In AlUla and across Saudi Arabia, the emerging screen sector is lifted by the ambition and potential of young Saudi nationals.
It was the end of a long day at the office. A young colleague said, “Let’s have a change of scenery.” We got in her car and drove into the hills of AlUla, the Saudi city where we work in film development. Up the steep hills we drove, round and round, traffic whizzing madly by. I looked at her and said, “Are you not frightened?”
“I’m not frightened of anything,” she answered.
This is not the image that the rest of the world might have of a Saudi woman in her 20s. Yet it is the energy, ambition and indeed the fearlessness of the young people of Saudi Arabia that gives me such high hopes for the growth of the Kingdom’s film industry.
Saudi Arabia is a young country – 40.2% of the population is aged 24 or younger, versus for example 31.4% in the US. And their love of movies has driven a rapid growth in cinemas: from a standing start in 2018, the country this year reached 342 screens and over 35,000 seats, with more growth to come.
An image on film is in essence light captured and conveyed within a frame. It is my belief that the emerging Saudi film industry is a frame that can capture and convey the bright light of young Saudis – and, as we compile these frames, tell a new story to the world.
Film AlUla, the film agency of the Royal Commission for AlUla (RCU), serves the RCU vision to regenerate northwest Saudi Arabia as a leading global destination for cultural and natural heritage. Productions that Film AlUla has hosted since our launch in 2020 include the action movie Kandahar starring Gerard Butler, the Russo brothers drama Cherry starring Tom Holland, and Saudi filmmaker Tawfik Alzaidi’s debut feature Norah, with an all-Saudi cast. So far, we have hosted 694 production-days at AlUla. But it is the emerging generation that will sustain the coming transition from the birth of a sector to its maturity.
With that in mind, this year Film AlUla is launching an in-house training programme with a team from the Creative Media Skills Institute. Their experts will be coming to AlUla, and we’ll put out an open call for residents who are interested in learning about a future in film. We’ll answer questions such as: What does it mean to be on set? What does it mean to age a piece of clothing in a war film?
In this way, we hope to train 100 students for work in future productions at AlUla. We are also developing training programmes with the Saudi Film Commission that will be locally accessible and provide on-the-ground experience.

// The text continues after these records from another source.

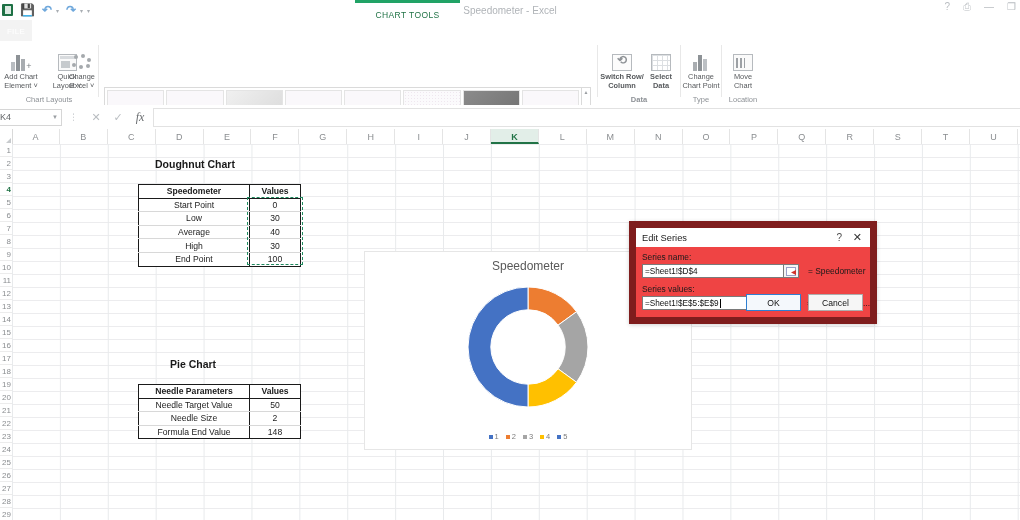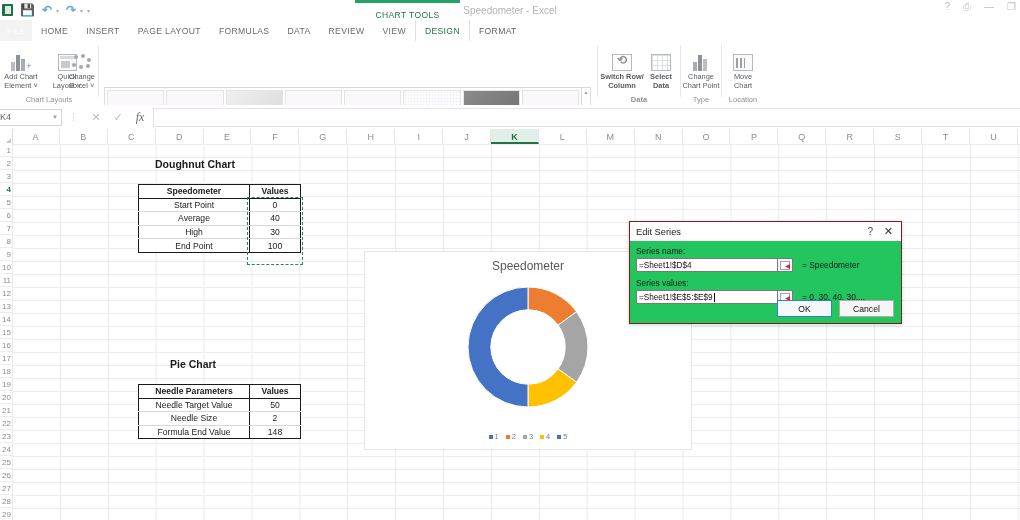--- a/index.html
+++ b/index.html
@@ -298,22 +298,22 @@
   .chart-legend {
     position: absolute; bottom: 8px; width: 100%;
     display: flex; justify-content: center; gap: 7px;
     font-size: 7.5px; color: #7c7c7c;
   }
   .chart-legend .lg { display: flex; align-items: center; gap: 2px; }
   .chart-legend .sw { width: 4px; height: 4px; display: inline-block; }
 
   
   .dialog {
-    position: absolute; left: 629px; top: 221px; width: 273px; height: 103px;
-    background: #22c55e; border: 1px solid #7f1d1d; box-sizing: border-box;
+    position: absolute; left: 629px; top: 221px; width: 248px; height: 103px;
+    background: #ef4444; border: 7px solid #7f1d1d; box-sizing: border-box;
     box-shadow: 0 1px 4px rgba(0,0,0,.18);
   }
   .dlg-title {
     position: absolute; left: 0; top: 0; width: 100%; height: 19px;
     background: #ffffff; display: flex; align-items: center;
   }
   .dlg-title .t {
     font-size: 9.3px; color: #1a1a1a; margin-left: 6px; font-weight: normal;
   }
   .dlg-title .help {
@@ -385,31 +385,20 @@
     <div class="win-ctrls">
       <span>?</span>
       <span>⎙</span>
       <span>—</span>
       <span>❐</span>
     </div>
   </div>
 
   <div class="tabstrip">
     <div class="tab-file">FILE</div>
-    <div class="tabs">
-      <div class="tab">HOME</div>
-      <div class="tab">INSERT</div>
-      <div class="tab">PAGE LAYOUT</div>
-      <div class="tab">FORMULAS</div>
-      <div class="tab">DATA</div>
-      <div class="tab">REVIEW</div>
-      <div class="tab">VIEW</div>
-      <div class="tab design">DESIGN</div>
-      <div class="tab format">FORMAT</div>
-    </div>
   </div>
 
   <div class="ribbon">
 
     <div class="rgroup" style="left:0; width:98px;">
       <div class="rbtn" style="left:2px;">
         <span class="glyph">
           <span class="ic-bars">
               <i></i>
               <i></i>
@@ -608,20 +597,24 @@
         <th class="lab">Speedometer</th>
         <th class="val">Values</th>
       </tr>
     </thead>
     <tbody>
       <tr>
         <td class="lab">Start Point</td>
         <td class="val">0</td>
       </tr>
       <tr>
+        <td class="lab">Low</td>
+        <td class="val">30</td>
+      </tr>
+      <tr>
         <td class="lab">Average</td>
         <td class="val">40</td>
       </tr>
       <tr>
         <td class="lab">High</td>
         <td class="val">30</td>
       </tr>
       <tr>
         <td class="lab">End Point</td>
         <td class="val">100</td>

The energy and skill are there; we just need to nurture them. Recently, several residents of AlUla helped with the production of a Saudi film. They were there as extra pairs of hands, just helping out. But they made a positive impression, and now several will be working on the set of Dune: Part Two when it is shot in the region.
Internationally, there is a need for talent in this space. The demand is there for our supply.
To promote local talent, Film AlUla signed on as a strategic sponsor of the Red Sea International Film Festival, which was held December 1-10 in Jeddah. We sponsored the Audience Award and the Best Saudi Film Award, each with a prize value of $50,000.
Of course, at the same time as we are developing the human infrastructure, we are building up the physical and economic infrastructure for film to succeed at AlUla. Key elements include designing and building studio spaces, building more than 300 self-contained bungalows for crew, developing local businesses to support the sector’s knock-on needs (e.g., catering), ensuring equipment can be imported and stored without problems, using our local knowledge to do advance scouting for locations, and pressing home the advantages of the Saudi Film Commission’s rebate of up to 40% on costs.
The strategy is off to a strong start. Interest from regional and international producers across the screen sector is growing sharply. And when these producers come to AlUla in growing numbers, they will be impressed not only by the beauty of the land but by the ability of the young people who represent the future of Saudi cinema.
Charlene Deleon-Jones is Executive Director of Film AlUla.